*** Raw data

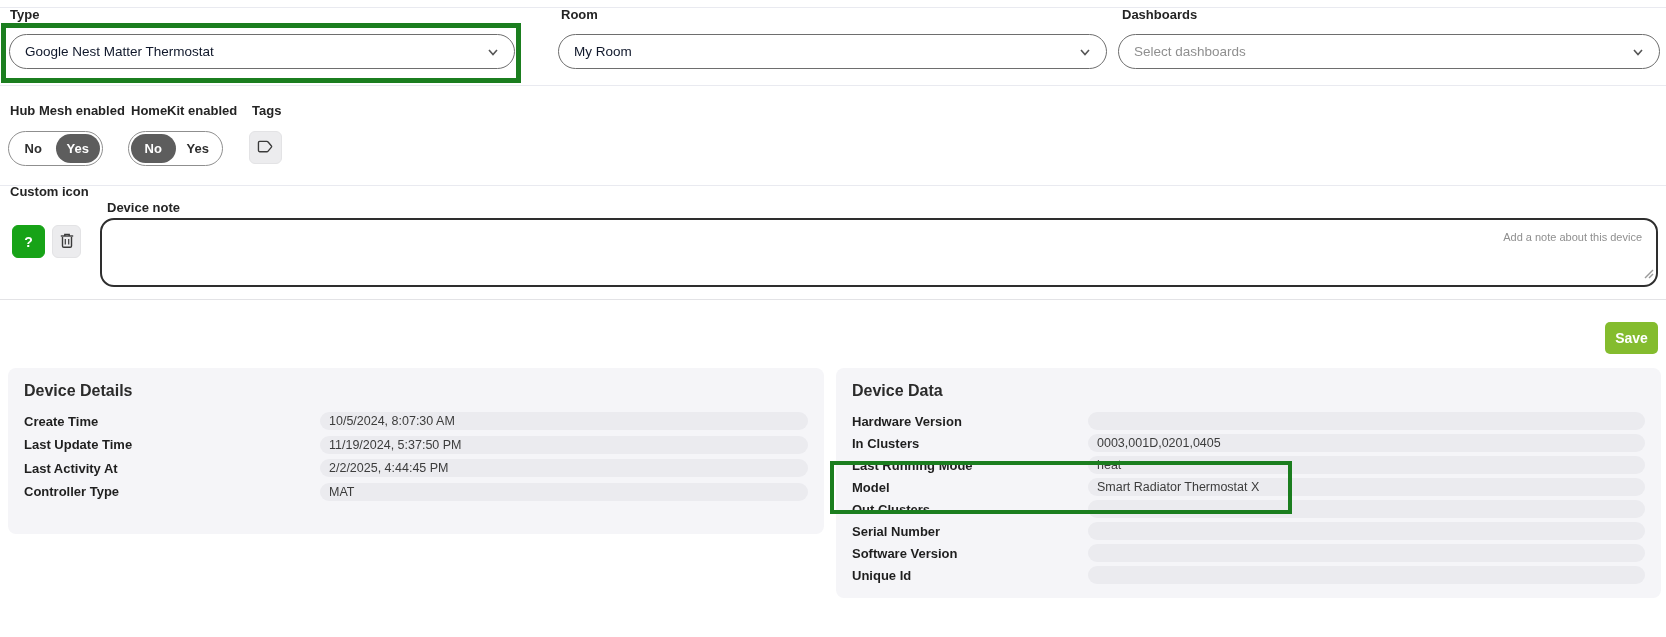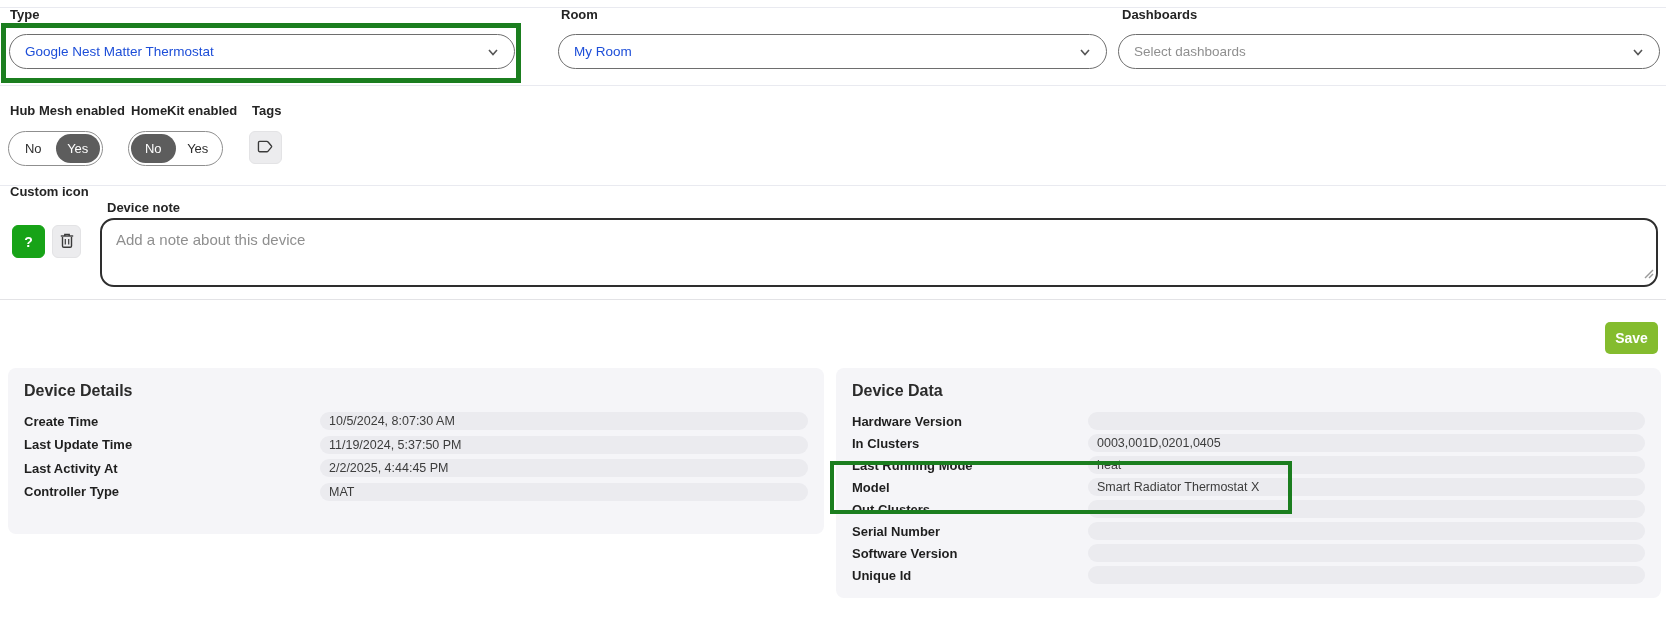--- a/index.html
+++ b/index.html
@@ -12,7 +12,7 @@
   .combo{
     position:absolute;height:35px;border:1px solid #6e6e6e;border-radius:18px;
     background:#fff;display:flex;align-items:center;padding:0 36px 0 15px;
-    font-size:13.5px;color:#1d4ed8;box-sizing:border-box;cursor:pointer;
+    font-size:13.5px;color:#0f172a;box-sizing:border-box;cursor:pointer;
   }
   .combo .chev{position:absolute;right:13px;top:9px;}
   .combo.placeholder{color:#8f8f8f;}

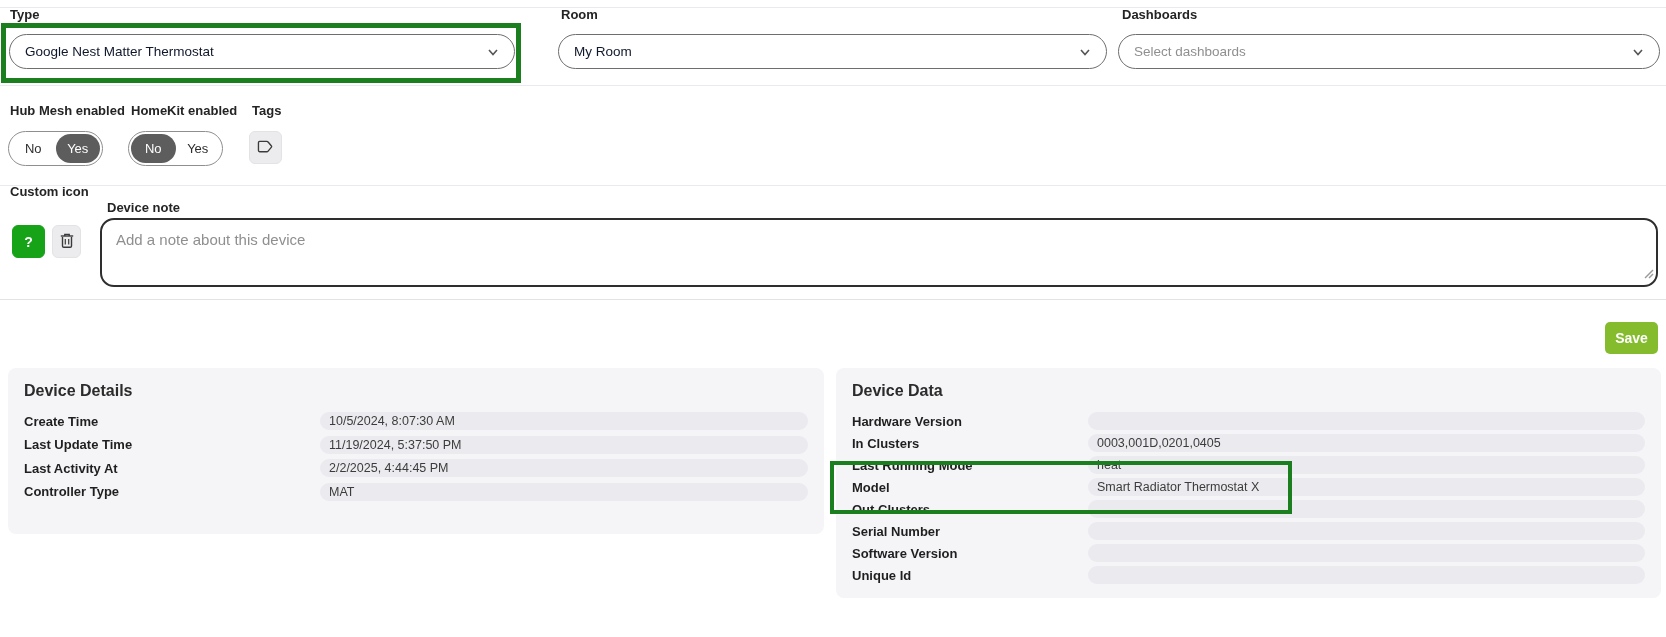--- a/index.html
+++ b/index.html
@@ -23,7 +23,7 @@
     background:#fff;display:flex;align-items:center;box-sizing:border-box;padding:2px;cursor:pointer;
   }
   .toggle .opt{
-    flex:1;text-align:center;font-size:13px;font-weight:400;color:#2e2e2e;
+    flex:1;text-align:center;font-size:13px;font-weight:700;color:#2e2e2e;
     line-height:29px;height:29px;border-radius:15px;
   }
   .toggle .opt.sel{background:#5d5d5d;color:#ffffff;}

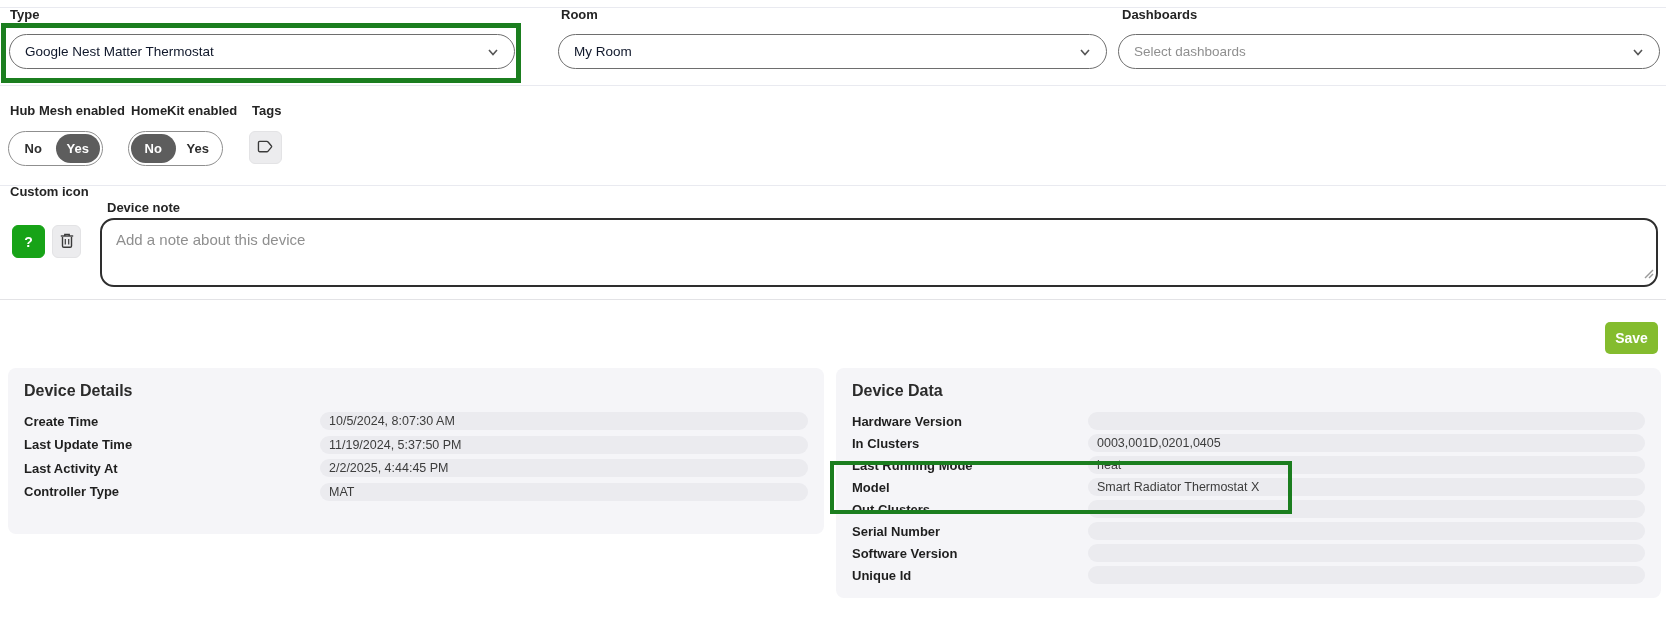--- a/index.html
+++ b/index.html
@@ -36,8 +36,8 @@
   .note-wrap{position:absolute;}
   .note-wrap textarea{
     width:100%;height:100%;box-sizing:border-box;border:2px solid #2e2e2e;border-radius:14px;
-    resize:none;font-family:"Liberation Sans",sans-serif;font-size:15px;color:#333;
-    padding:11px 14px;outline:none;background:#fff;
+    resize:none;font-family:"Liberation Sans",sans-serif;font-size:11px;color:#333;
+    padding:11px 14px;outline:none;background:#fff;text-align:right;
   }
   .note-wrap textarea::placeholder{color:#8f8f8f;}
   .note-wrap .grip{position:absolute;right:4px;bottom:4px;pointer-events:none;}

******

> **Exercise details**: Copy the data above line for line, skipping every picture.

> **Exercise result**:
--- a/index.html
+++ b/index.html
@@ -12,7 +12,7 @@
   .combo{
     position:absolute;height:35px;border:1px solid #6e6e6e;border-radius:18px;
     background:#fff;display:flex;align-items:center;padding:0 36px 0 15px;
-    font-size:13.5px;color:#1d4ed8;box-sizing:border-box;cursor:pointer;
+    font-size:13.5px;color:#0f172a;box-sizing:border-box;cursor:pointer;
   }
   .combo .chev{position:absolute;right:13px;top:9px;}
   .combo.placeholder{color:#8f8f8f;}

--- a/index.html
+++ b/index.html
@@ -23,7 +23,7 @@
     background:#fff;display:flex;align-items:center;box-sizing:border-box;padding:2px;cursor:pointer;
   }
   .toggle .opt{
-    flex:1;text-align:center;font-size:13px;font-weight:400;color:#2e2e2e;
+    flex:1;text-align:center;font-size:13px;font-weight:700;color:#2e2e2e;
     line-height:29px;height:29px;border-radius:15px;
   }
   .toggle .opt.sel{background:#5d5d5d;color:#ffffff;}

--- a/index.html
+++ b/index.html
@@ -36,8 +36,8 @@
   .note-wrap{position:absolute;}
   .note-wrap textarea{
     width:100%;height:100%;box-sizing:border-box;border:2px solid #2e2e2e;border-radius:14px;
-    resize:none;font-family:"Liberation Sans",sans-serif;font-size:15px;color:#333;
-    padding:11px 14px;outline:none;background:#fff;
+    resize:none;font-family:"Liberation Sans",sans-serif;font-size:11px;color:#333;
+    padding:11px 14px;outline:none;background:#fff;text-align:right;
   }
   .note-wrap textarea::placeholder{color:#8f8f8f;}
   .note-wrap .grip{position:absolute;right:4px;bottom:4px;pointer-events:none;}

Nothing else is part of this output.